§ WHAT YOU SHOULD DO
A faithful copy is needed. Set down all of the data below exactly.

[Extracted records]
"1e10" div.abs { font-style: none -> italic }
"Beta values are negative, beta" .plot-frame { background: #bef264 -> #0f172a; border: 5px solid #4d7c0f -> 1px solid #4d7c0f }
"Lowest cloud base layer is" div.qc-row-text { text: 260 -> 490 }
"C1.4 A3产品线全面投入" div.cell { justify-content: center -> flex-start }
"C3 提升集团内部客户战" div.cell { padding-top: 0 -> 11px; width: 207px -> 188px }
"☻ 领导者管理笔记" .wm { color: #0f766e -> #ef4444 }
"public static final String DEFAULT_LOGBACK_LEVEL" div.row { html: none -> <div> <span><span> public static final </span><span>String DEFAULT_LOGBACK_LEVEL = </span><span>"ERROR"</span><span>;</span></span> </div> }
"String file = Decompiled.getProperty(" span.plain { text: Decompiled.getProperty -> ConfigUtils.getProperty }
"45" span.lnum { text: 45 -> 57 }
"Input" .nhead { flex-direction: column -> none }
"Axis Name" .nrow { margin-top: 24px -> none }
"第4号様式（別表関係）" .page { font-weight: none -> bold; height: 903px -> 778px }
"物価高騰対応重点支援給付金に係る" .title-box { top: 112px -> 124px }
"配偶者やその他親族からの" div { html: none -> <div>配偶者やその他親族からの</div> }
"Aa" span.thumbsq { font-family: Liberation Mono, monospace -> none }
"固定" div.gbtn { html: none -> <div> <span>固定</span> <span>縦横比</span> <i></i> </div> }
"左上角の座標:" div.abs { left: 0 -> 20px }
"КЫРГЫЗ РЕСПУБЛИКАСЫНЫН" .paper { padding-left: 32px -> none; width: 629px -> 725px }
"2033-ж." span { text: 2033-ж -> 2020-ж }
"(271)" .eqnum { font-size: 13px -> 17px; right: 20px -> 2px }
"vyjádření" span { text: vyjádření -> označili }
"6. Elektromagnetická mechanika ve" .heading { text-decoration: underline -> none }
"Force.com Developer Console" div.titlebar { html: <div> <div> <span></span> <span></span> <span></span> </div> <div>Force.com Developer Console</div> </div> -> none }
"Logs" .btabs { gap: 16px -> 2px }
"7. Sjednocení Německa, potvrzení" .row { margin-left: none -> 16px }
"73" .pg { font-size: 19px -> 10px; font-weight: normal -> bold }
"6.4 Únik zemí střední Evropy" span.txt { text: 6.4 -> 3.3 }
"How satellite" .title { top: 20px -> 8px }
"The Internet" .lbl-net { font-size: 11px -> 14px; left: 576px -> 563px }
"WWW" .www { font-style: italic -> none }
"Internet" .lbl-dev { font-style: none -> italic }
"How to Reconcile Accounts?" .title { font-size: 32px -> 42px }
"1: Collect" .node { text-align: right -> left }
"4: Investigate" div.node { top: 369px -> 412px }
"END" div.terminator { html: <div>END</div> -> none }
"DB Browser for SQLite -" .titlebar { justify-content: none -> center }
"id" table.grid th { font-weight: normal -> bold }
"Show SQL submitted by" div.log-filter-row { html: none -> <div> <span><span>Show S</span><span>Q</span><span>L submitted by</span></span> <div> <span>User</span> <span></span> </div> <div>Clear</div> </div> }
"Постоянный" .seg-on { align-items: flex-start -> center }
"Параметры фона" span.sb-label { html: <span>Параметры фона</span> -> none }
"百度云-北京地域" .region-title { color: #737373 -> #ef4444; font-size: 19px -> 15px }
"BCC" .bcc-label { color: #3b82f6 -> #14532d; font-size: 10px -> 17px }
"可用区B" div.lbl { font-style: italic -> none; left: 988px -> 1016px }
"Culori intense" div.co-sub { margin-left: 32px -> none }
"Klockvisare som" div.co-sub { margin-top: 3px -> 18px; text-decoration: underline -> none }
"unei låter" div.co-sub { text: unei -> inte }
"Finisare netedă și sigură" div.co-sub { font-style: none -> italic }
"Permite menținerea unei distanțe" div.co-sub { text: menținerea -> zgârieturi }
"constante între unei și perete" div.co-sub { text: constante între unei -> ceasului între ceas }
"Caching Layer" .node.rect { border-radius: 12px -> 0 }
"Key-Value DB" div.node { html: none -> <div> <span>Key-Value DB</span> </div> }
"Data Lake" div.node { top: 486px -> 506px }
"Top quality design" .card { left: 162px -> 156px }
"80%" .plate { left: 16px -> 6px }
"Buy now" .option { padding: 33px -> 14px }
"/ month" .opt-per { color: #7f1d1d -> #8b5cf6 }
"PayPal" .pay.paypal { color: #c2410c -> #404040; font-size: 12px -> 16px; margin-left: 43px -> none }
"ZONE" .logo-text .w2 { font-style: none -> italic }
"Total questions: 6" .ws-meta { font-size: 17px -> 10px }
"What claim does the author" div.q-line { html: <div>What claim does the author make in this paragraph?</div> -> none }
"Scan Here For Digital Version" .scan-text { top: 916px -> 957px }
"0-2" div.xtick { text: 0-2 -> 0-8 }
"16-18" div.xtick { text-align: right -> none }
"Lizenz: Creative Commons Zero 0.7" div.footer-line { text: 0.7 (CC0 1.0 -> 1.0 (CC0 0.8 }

§ WRITTEN SOLUTION
"1e10" div.abs { font-style: none -> italic }
"Beta values are negative, beta" .plot-frame { background: #bef264 -> #0f172a; border: 5px solid #4d7c0f -> 1px solid #4d7c0f }
"Lowest cloud base layer is" div.qc-row-text { text: 260 -> 490 }
"C1.4 A3产品线全面投入" div.cell { justify-content: center -> flex-start }
"C3 提升集团内部客户战" div.cell { padding-top: 0 -> 11px; width: 207px -> 188px }
"☻ 领导者管理笔记" .wm { color: #0f766e -> #ef4444 }
"public static final String DEFAULT_LOGBACK_LEVEL" div.row { html: none -> <div> <span><span> public static final </span><span>String DEFAULT_LOGBACK_LEVEL = </span><span>"ERROR"</span><span>;</span></span> </div> }
"String file = Decompiled.getProperty(" span.plain { text: Decompiled.getProperty -> ConfigUtils.getProperty }
"45" span.lnum { text: 45 -> 57 }
"Input" .nhead { flex-direction: column -> none }
"Axis Name" .nrow { margin-top: 24px -> none }
"第4号様式（別表関係）" .page { font-weight: none -> bold; height: 903px -> 778px }
"物価高騰対応重点支援給付金に係る" .title-box { top: 112px -> 124px }
"配偶者やその他親族からの" div { html: none -> <div>配偶者やその他親族からの</div> }
"Aa" span.thumbsq { font-family: Liberation Mono, monospace -> none }
"固定" div.gbtn { html: none -> <div> <span>固定</span> <span>縦横比</span> <i></i> </div> }
"左上角の座標:" div.abs { left: 0 -> 20px }
"КЫРГЫЗ РЕСПУБЛИКАСЫНЫН" .paper { padding-left: 32px -> none; width: 629px -> 725px }
"2033-ж." span { text: 2033-ж -> 2020-ж }
"(271)" .eqnum { font-size: 13px -> 17px; right: 20px -> 2px }
"vyjádření" span { text: vyjádření -> označili }
"6. Elektromagnetická mechanika ve" .heading { text-decoration: underline -> none }
"Force.com Developer Console" div.titlebar { html: <div> <div> <span></span> <span></span> <span></span> </div> <div>Force.com Developer Console</div> </div> -> none }
"Logs" .btabs { gap: 16px -> 2px }
"7. Sjednocení Německa, potvrzení" .row { margin-left: none -> 16px }
"73" .pg { font-size: 19px -> 10px; font-weight: normal -> bold }
"6.4 Únik zemí střední Evropy" span.txt { text: 6.4 -> 3.3 }
"How satellite" .title { top: 20px -> 8px }
"The Internet" .lbl-net { font-size: 11px -> 14px; left: 576px -> 563px }
"WWW" .www { font-style: italic -> none }
"Internet" .lbl-dev { font-style: none -> italic }
"How to Reconcile Accounts?" .title { font-size: 32px -> 42px }
"1: Collect" .node { text-align: right -> left }
"4: Investigate" div.node { top: 369px -> 412px }
"END" div.terminator { html: <div>END</div> -> none }
"DB Browser for SQLite -" .titlebar { justify-content: none -> center }
"id" table.grid th { font-weight: normal -> bold }
"Show SQL submitted by" div.log-filter-row { html: none -> <div> <span><span>Show S</span><span>Q</span><span>L submitted by</span></span> <div> <span>User</span> <span></span> </div> <div>Clear</div> </div> }
"Постоянный" .seg-on { align-items: flex-start -> center }
"Параметры фона" span.sb-label { html: <span>Параметры фона</span> -> none }
"百度云-北京地域" .region-title { color: #737373 -> #ef4444; font-size: 19px -> 15px }
"BCC" .bcc-label { color: #3b82f6 -> #14532d; font-size: 10px -> 17px }
"可用区B" div.lbl { font-style: italic -> none; left: 988px -> 1016px }
"Culori intense" div.co-sub { margin-left: 32px -> none }
"Klockvisare som" div.co-sub { margin-top: 3px -> 18px; text-decoration: underline -> none }
"unei låter" div.co-sub { text: unei -> inte }
"Finisare netedă și sigură" div.co-sub { font-style: none -> italic }
"Permite menținerea unei distanțe" div.co-sub { text: menținerea -> zgârieturi }
"constante între unei și perete" div.co-sub { text: constante între unei -> ceasului între ceas }
"Caching Layer" .node.rect { border-radius: 12px -> 0 }
"Key-Value DB" div.node { html: none -> <div> <span>Key-Value DB</span> </div> }
"Data Lake" div.node { top: 486px -> 506px }
"Top quality design" .card { left: 162px -> 156px }
"80%" .plate { left: 16px -> 6px }
"Buy now" .option { padding: 33px -> 14px }
"/ month" .opt-per { color: #7f1d1d -> #8b5cf6 }
"PayPal" .pay.paypal { color: #c2410c -> #404040; font-size: 12px -> 16px; margin-left: 43px -> none }
"ZONE" .logo-text .w2 { font-style: none -> italic }
"Total questions: 6" .ws-meta { font-size: 17px -> 10px }
"What claim does the author" div.q-line { html: <div>What claim does the author make in this paragraph?</div> -> none }
"Scan Here For Digital Version" .scan-text { top: 916px -> 957px }
"0-2" div.xtick { text: 0-2 -> 0-8 }
"16-18" div.xtick { text-align: right -> none }
"Lizenz: Creative Commons Zero 0.7" div.footer-line { text: 0.7 (CC0 1.0 -> 1.0 (CC0 0.8 }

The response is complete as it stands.